ChatGPT für Toniebox: KI erfindet Hörgeschichten für Kinder
Wichtig zu betonen ist Sprinkmeyer: „Wir haben ganz bewusst kein ChatGPT in der Toniebox an sich.“ Der KI-Chatbot der US-Firma OpenAI und das eigene würfelförmige Abspielgerät seien technisch gesehen voneinander getrennt. Die Neuerung bestehe vielmehr darin, dass Eltern und Kinder künftig innerhalb ihres Nutzerkontos auf dem Portal Mytonies beziehungsweise in der App auf ChatGPT zugreifen könnten – genauer: auf eine kindgerecht optimierte Version des bekannten KI-Chatbots.
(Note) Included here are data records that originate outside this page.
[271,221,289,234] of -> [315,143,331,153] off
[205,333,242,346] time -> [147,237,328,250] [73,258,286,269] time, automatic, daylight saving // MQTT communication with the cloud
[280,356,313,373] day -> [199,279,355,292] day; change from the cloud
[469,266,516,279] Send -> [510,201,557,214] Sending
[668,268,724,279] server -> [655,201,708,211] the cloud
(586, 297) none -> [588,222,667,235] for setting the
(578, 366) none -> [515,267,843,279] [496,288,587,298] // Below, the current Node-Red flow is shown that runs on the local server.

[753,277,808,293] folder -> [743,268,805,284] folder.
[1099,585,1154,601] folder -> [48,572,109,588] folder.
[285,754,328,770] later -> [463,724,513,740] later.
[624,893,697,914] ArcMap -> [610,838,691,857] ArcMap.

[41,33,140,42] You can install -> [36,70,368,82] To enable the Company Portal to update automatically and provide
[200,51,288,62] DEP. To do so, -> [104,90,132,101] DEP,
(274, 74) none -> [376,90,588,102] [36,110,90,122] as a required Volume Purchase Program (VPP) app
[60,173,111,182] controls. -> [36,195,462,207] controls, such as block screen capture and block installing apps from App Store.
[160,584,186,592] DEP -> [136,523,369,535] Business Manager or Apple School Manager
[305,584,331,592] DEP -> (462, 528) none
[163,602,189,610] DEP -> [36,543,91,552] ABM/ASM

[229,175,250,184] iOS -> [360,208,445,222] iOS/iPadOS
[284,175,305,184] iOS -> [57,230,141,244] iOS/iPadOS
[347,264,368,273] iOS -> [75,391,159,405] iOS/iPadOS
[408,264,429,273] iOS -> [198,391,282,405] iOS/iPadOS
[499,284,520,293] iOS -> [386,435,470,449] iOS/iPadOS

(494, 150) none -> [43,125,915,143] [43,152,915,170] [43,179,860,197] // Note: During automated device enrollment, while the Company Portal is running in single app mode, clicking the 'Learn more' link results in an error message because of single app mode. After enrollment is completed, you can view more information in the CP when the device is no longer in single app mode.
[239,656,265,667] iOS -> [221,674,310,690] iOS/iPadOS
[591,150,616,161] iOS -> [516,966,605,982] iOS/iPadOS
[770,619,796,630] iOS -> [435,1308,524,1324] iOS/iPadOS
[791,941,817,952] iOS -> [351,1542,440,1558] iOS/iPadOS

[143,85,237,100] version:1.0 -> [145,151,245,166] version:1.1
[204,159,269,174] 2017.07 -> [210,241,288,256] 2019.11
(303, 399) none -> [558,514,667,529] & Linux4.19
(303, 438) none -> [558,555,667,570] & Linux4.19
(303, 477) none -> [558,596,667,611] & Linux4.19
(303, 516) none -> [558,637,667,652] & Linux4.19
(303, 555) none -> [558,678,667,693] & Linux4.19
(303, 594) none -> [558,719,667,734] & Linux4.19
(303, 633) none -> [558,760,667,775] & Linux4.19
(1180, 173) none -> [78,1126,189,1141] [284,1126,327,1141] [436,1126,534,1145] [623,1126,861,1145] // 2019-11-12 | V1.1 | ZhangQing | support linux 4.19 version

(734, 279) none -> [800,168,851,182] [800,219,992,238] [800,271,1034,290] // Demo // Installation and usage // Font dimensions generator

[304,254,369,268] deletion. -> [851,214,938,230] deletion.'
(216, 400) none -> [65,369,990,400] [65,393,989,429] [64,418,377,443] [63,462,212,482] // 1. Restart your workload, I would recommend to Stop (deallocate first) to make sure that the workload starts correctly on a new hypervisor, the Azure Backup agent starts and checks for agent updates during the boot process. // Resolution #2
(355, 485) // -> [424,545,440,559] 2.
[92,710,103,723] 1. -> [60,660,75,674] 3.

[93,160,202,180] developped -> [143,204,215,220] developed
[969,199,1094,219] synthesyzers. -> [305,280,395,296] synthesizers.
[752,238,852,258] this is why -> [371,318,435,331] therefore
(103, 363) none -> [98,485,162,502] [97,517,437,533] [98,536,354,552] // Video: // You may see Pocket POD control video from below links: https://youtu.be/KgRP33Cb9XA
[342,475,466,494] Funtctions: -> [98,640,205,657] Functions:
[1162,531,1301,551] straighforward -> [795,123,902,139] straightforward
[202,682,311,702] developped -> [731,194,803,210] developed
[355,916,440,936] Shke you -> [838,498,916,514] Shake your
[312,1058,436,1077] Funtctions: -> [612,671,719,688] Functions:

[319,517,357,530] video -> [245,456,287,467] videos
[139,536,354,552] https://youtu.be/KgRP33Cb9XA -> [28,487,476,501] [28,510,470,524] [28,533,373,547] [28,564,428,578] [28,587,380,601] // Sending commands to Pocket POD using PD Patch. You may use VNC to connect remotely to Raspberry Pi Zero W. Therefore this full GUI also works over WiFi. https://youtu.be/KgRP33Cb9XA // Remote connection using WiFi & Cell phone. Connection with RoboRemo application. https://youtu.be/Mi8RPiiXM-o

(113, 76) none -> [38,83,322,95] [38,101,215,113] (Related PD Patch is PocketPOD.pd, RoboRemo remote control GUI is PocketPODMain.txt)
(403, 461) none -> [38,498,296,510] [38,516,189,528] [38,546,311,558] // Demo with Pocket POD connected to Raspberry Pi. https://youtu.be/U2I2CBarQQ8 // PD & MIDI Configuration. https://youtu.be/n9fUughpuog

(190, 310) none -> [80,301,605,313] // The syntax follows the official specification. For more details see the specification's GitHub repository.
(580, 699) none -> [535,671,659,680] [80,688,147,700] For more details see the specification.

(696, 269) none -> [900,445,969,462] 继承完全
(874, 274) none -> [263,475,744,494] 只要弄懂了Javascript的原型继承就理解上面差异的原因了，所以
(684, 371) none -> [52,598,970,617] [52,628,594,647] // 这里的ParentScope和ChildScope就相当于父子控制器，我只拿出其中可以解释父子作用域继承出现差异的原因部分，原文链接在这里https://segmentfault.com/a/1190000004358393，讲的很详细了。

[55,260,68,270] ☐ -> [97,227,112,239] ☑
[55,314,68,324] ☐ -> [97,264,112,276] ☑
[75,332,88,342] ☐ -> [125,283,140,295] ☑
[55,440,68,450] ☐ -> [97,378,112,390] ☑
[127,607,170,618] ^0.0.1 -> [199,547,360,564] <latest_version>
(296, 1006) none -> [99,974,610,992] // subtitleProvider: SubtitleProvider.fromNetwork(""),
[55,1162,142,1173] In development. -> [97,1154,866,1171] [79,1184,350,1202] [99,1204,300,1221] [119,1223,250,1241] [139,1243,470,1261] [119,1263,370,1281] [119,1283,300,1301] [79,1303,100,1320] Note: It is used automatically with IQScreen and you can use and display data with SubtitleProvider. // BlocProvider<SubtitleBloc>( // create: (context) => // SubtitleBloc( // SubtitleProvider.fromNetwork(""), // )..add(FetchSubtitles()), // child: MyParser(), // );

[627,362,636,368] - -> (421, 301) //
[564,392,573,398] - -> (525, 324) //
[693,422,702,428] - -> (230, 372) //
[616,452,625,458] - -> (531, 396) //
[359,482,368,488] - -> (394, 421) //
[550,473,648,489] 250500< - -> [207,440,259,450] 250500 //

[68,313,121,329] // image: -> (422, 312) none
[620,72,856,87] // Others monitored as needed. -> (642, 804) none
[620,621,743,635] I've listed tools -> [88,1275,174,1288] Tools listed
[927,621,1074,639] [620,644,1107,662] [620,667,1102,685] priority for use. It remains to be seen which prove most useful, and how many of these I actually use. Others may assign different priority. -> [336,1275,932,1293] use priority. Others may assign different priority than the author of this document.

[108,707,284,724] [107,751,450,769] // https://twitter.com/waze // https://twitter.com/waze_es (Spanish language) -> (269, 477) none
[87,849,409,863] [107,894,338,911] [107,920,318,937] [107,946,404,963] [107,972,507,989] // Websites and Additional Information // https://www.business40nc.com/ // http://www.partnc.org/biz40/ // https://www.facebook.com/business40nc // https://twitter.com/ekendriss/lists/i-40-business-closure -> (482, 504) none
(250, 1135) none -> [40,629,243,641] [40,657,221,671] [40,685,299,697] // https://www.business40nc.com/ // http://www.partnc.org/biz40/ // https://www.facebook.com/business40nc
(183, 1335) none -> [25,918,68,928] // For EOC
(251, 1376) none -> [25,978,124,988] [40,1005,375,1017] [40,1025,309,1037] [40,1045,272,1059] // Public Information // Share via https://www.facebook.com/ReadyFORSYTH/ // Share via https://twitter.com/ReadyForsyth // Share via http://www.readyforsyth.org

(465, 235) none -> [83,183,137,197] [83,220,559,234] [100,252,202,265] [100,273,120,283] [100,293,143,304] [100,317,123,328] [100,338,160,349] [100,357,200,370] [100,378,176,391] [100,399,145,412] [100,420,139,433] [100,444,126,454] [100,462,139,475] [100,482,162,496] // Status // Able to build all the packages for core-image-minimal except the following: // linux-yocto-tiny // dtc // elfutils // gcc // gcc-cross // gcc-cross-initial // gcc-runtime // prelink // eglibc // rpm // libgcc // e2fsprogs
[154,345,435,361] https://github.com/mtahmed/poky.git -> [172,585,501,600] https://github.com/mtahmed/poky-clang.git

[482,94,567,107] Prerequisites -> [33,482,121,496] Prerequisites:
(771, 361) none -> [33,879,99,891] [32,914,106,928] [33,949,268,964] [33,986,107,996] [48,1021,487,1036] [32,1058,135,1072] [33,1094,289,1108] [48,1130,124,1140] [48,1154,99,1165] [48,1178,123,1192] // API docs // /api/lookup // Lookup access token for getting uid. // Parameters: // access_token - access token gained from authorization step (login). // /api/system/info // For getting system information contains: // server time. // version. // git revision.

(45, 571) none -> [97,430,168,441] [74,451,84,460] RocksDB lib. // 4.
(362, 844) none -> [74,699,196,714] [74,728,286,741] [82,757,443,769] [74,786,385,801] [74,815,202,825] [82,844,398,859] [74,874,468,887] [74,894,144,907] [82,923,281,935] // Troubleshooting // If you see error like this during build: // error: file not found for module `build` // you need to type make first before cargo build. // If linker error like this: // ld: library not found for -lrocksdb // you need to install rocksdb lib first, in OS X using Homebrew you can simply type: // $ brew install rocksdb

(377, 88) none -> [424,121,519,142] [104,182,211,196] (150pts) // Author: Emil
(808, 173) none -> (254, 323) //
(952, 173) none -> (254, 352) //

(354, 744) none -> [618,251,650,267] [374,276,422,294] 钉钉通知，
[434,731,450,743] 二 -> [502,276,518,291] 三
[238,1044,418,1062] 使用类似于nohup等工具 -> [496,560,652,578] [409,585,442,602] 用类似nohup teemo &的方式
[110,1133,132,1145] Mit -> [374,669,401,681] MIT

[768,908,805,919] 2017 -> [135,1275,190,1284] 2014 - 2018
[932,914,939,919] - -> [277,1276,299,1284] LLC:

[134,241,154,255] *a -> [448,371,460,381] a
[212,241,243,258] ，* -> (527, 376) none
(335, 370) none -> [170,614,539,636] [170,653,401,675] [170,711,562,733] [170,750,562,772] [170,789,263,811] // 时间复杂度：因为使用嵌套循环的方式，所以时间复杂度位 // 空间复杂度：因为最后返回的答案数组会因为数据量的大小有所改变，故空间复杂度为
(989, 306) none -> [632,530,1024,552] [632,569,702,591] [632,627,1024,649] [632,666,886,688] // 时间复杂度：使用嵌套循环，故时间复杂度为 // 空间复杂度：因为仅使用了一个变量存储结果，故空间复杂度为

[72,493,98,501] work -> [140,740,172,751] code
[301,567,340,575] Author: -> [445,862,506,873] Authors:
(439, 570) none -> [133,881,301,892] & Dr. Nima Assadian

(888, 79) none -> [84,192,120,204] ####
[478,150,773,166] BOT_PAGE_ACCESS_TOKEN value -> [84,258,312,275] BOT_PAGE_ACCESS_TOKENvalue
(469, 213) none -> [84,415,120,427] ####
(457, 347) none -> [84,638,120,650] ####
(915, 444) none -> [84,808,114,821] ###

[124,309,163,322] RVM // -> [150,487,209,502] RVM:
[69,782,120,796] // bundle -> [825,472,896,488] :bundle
In diesem Bereich sei es dann möglich, die Künstliche Intelligenz neue Kurzgeschichten erfinden zu lassen – anhand eigener Vorgaben. Bestimmen lässt sich etwa, wie die Hauptfiguren heißen sollen, was in der Handlung vorzukommen habe und in welcher Welt sich das Geschehen abspielen solle. „Zum Beispiel ein Fußballspiel mit den eigenen Freunden auf dem Mars“, erklärt Sprinkmeyer.
Aus den Vorgaben generiert ChatGPT also in kürzester Zeit eine Geschichte in Textform, eine A4-Seite lang, rund drei Vorleseminuten. Das eingegebene Alter des Kindes wirkt sich auf die Erzähl- und Erklärinhalte aus.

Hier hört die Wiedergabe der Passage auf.